Funding is generally available but is inequitably allocated, both geographically and across income and ethnic groups. In addition, the funding ‘leaks’, with only 20 – 50% of the money reaching schools. Teacher absence and significant loss of instructional time are key impediments to learner performance. Spending is poorly correlated with results, with evidence showing very large disparities between test scores and public education spend in a range of countries. South Africa is an infamous example – performing poorly in international tests, and yet spending 5-6% of GDP on education. The key to improving education in Africa is to strengthen accountability. Three levels of interventions are needed to achieve this: information, school-based management and teacher incentives. Schooling reform in Africa is most effective when it starts from the ground up, and empowers those who are closest to learners, namely parents and communities. The lesson about the importance of teachers was strong and clear. No system can transcend the capacity and performance of its teachers. South Africans need to understand that the school is the point at which we convert inputs into outputs. If we don’t do that, we are not going to succeed.

Concluding remarks

The international evidence demonstrates that schooling reform is indeed possible. However, this requires resolve, leadership and commitment. South Africa needs effective management of the very large public education bureaucracy, as well as bold and effective political leadership. International experience demonstrates that success is not about having some grand plan at the beginning, but having a notion of what we can do first that will unleash a whole lot of other productive forces.

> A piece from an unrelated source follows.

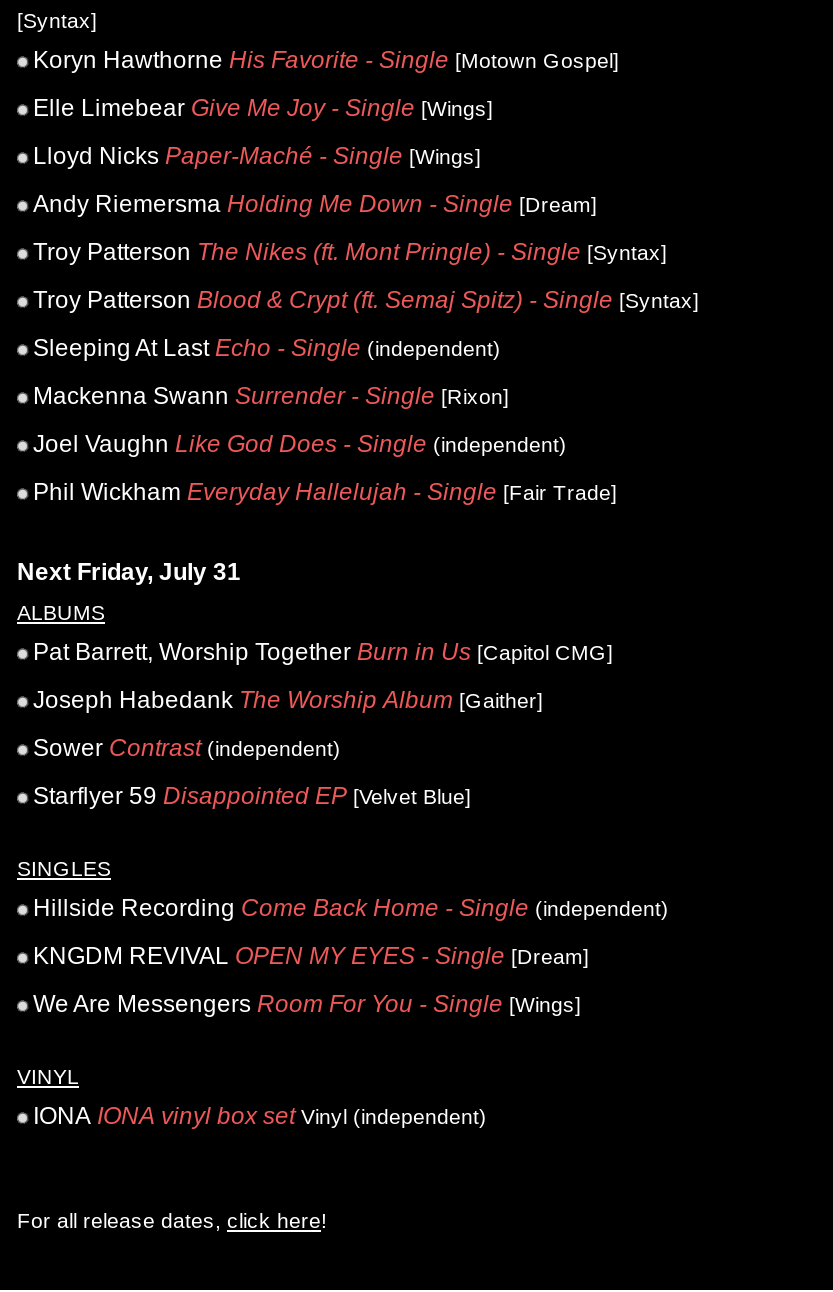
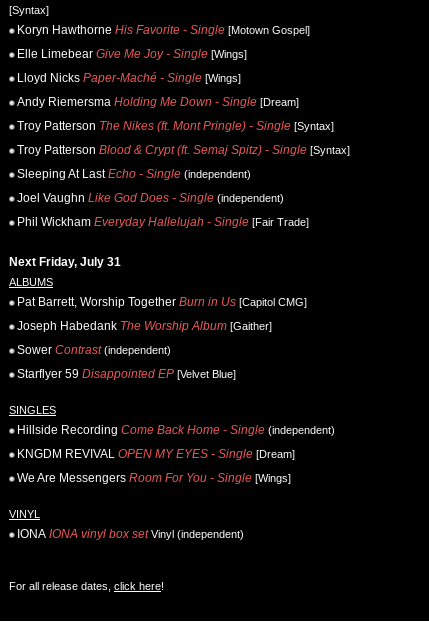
- Mackenna Swann Surrender - Single [Rixon]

Continuity – of political and administrative leadership, policies and strategies for implementation – is vital. Differentiation is essential. Teachers, Principals and education officials all need to be incentivised, but this cannot be done in a uniform way. South Africa will not succeed if it continues to have teachers who are present only three days a week, but who remain employed. The rights of Principals to hire and fire, and of their superiors to fire Principals if necessary, should be reinforced.

South Africa needs a new social compact. A much wider set of social groupings is needed to support both the department and political leaders. Three international experts spoke at the Round Table about challenges surrounding the unions, but their political leaders were still able to move forward. National interests now need to trump minority interests. There are some promising developments, including centres of excellence (sometimes in unexpected places) in the public schooling system; the growth of low-fee private schools, which are more accountable to parents; and education projects largely funded by the private sector, which could be taken to scale.

However, these developments need to form part of an overall thrust, which South Africa does not yet have. So the country has to look for synergies, partnerships, and combining the public sector and market forces without ideological blinkers on either side.